Ascension St. Joseph Hospital opens emergency department for pregnant women – Milwaukee, Wisconsin

Milwaukee, Wisconsin 2020-09-17 07:00:38 –

Staffers gather earlier this month for a blessing for the new obstetrics emergency department at Ascension St. Joseph’s Hospital. (Photo provided by Victoria Schmidt/Ascension Wisconsin)

Ascension St. Joseph’s Hospital has opened a new four-bed emergency department for pregnant women in an attempt to address maternal health disparities.

The new unit is known as the OB Emergency Department, or OBED. Dr. Matthew Lee, medical director, Women and Families, Ascension Wisconsin, said the unit aims to help women experiencing difficulties with their pregnancy.

OB/GYN staffers will be on-site to assist women suffering from abnormal bleeding, decreased fetal movement, higher blood pressure and other complications.

Lee said pregnancy-related deaths have increased nationally over the last several years, and Milwaukee is no exception. Black women are more likely than any other ethnic group to have complications with their pregnancy.

Complications with pregnancy can lead to infant mortality. According to data from the City of Milwaukee, the infant mortality rate for Black women was roughly 15 in 1,000 from 2015 to 2017. This was three times higher than the infant mortality rate for white women. The report said that two of the leading causes for infant mortality in the city are premature birth and unsafe sleep.

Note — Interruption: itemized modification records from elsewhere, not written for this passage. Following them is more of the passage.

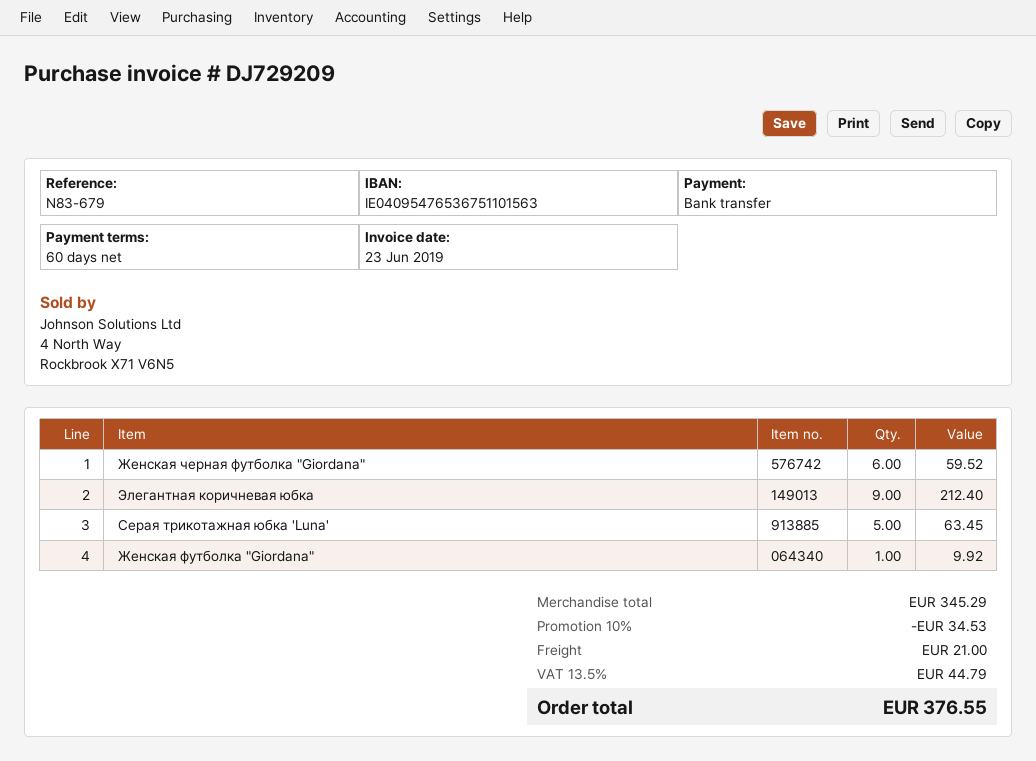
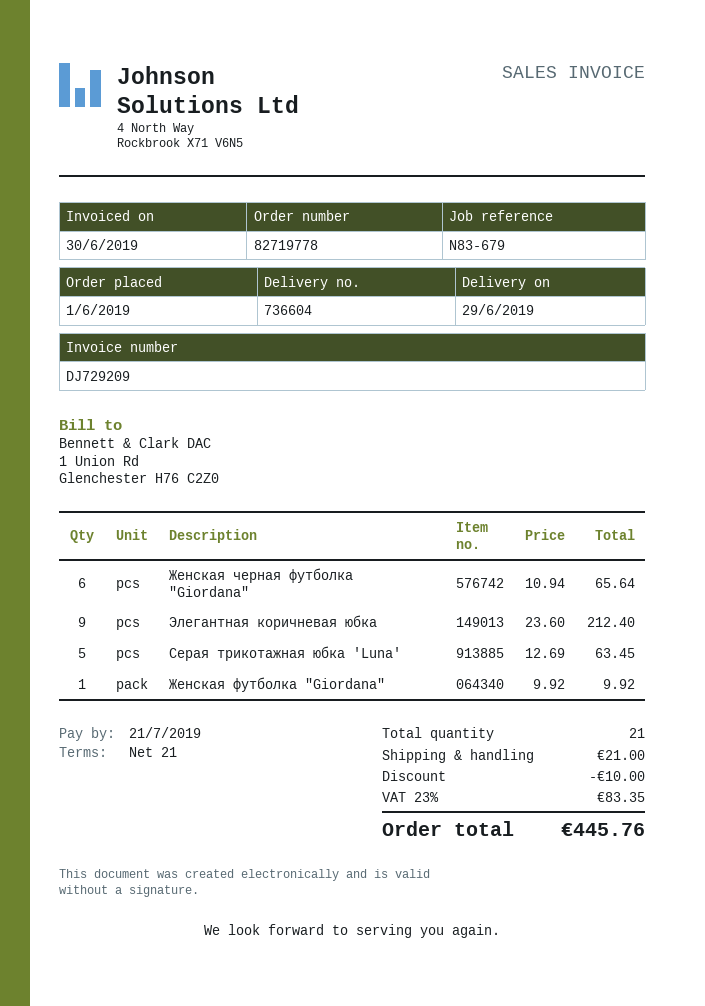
invoice date: 2019-06-23 -> 2019-06-30
payment terms: 60 days -> 21 days
Женская черная футболка "Giordana": 6 for 59.52 -> 6 for 65.64
discount: 34.53 -> 10.00
tax: 13.5% = 44.79 -> 23% = 83.35
total: 376.55 -> 445.76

Maternal mortality has also steadily increased over the last several years, likely because of  rising rates in obesity and other chronic health conditions, according to the Centers for Disease Control and Prevention.

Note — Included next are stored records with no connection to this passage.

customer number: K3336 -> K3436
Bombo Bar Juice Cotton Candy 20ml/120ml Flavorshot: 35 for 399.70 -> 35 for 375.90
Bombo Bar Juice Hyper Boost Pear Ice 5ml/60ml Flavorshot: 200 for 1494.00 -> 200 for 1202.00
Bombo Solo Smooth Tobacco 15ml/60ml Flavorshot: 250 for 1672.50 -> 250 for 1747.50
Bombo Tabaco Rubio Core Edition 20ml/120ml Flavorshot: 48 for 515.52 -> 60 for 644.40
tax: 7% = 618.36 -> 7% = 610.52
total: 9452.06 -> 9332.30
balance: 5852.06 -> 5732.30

The new department will increase access for obstetrics care — especially for at-risk communities, Lee said. He said not acting in the face of current rates was “unacceptable.”

Kevin Kluesner, chief administrative officer at Ascension St. Joseph, said the hospital has roughly 4,000 obstetrics triage visits per year, meaning patients are seeking critical care during their pregnancy. Creating the OBED is meant to elevate the level of care for high-risk moms, Kluesner said.

The emergency department will be open 24 hours a day, seven days a week. Kluesner said the OBED will have specialists around the clock from the Obstetrics Hospitalist Group, a national organization that helps staff obstetrics units.

Four full-time obstetricians will be present, in addition to current staff. Lee said their only responsibility will be providing immediate care.

Lee said the OBED is part of a broader initiative.

“We have to invest where we are,” Lee said. “We’re continuing to grow our volume and increase access for patients.”